In India, he explains, sweets don’t always work that way—they’re snacks grabbed on the way home from school from the omnipresent sweets shops, offerings to the gods at temples, care packages and gifts for religious and non-religious occasions alike.
“Most of the restaurants when I was growing up didn’t even have a dessert menu.” he says. “You would go to a sweets shop just for sweets—it could be a noon, it could be 5pm.” The bites of sugar-laden happiness sold there, rich with milk solids and traditional ghee (clarified butter), are ideal standalone pick-me-ups, but coming at the end of a big meal they might just knock you out.
To avoid that kind of sweet sucker punch, Solomon keeps his jalebi dough featherweight—flour and water, no yogurt or yeast—and free from artificial coloring. The batter spirals out of a squeeze-bottle into a pan of hot oil, then takes a quick dip in saffron-threaded syrup.
Solomon goes easy on the sugar and fries the coils in canola oil rather than ghee. The lacy tangle that emerges has a pillowy-crisp texture and subtle sweetness not far from a fresh funnel cake. Over the top, Solomon spoons rabri, or thickened reduced milk, and finishes each jalebi with a sprinkle of freshly podded cardamom seeds.
Solomon’s take on jalebis aligns with his reasons for opening Kurry Qulture in the first place. A 15-year resident of Astoria, he saw a need for a neighborhood Indian spot that strayed from standard dishes to celebrate seasonal ingredients in new and unexpected ways. “I wanted people to know that Indian food is not just about chicken tikka masala and vindaloo… The kind of menu we have set up—you don’t find that anywhere in Queens,” Solomon says.
Kurry Qulture’s airy, casual space was also a shift in feeling from Solomon’s high-end Manhattan ventures, Tulsi and Devi—the latter of which garnered North America’s first Michelin star for an Indian restaurant.
At Kurry Qulture, Indian pop music plays through the speakers and the staff dresses colorfully. The name references the playfulness of fan-favorite plates like flash-fried cauliflower in garlicky ketchup and cocktails like the “Curry Flavour”: its recognizable components—coconut syrup and vodka-infused curry leaves—remixed. To accompany its autumn desserts, the menu’s savory dishes incorporate fall fixtures like pumpkin and sweet potato, along with a turkey keema, a minced meat dish that nods at American Thanksgiving.

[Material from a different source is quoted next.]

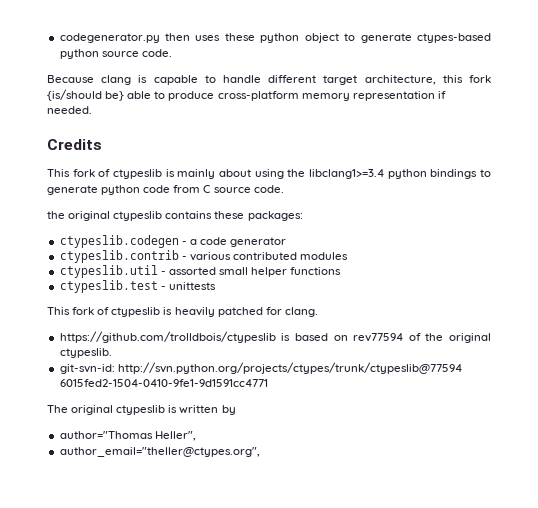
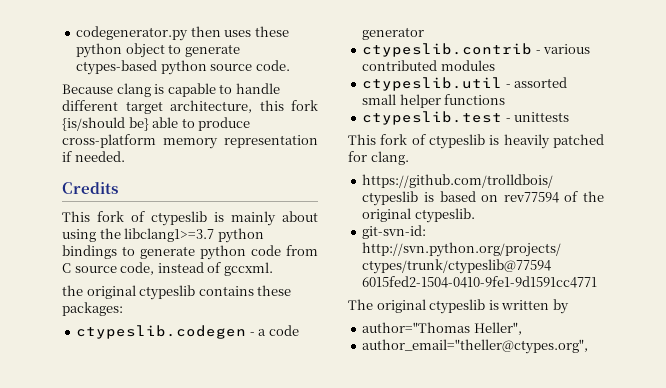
- This fork of ctypeslib is mainly about using the libclang1>=3.4 python bindings to generate python code from C source code.
+ This fork of ctypeslib is mainly about using the libclang1>=3.7 python bindings to generate python code from C source code, instead of gccxml.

Experimentation aside, sometimes the perfect fall prescription comes straight from childhood. Solomon is also kicking around a second presentation for his jalebi—served alongside a shot of warm milk—inspired by the sweets vendors he passed on fall mornings growing up in Punjab, who stirred hot vats of it all day long. Poured into a glass to drown the jalebi, the milk made a creamy counterpoint to the sugar-crisped dough, which disintegrated as its syrup dispersed. Whether cold weather consolation or fall festival treat, traditional or reimagined, says Solomon, “jalebis just feel good.”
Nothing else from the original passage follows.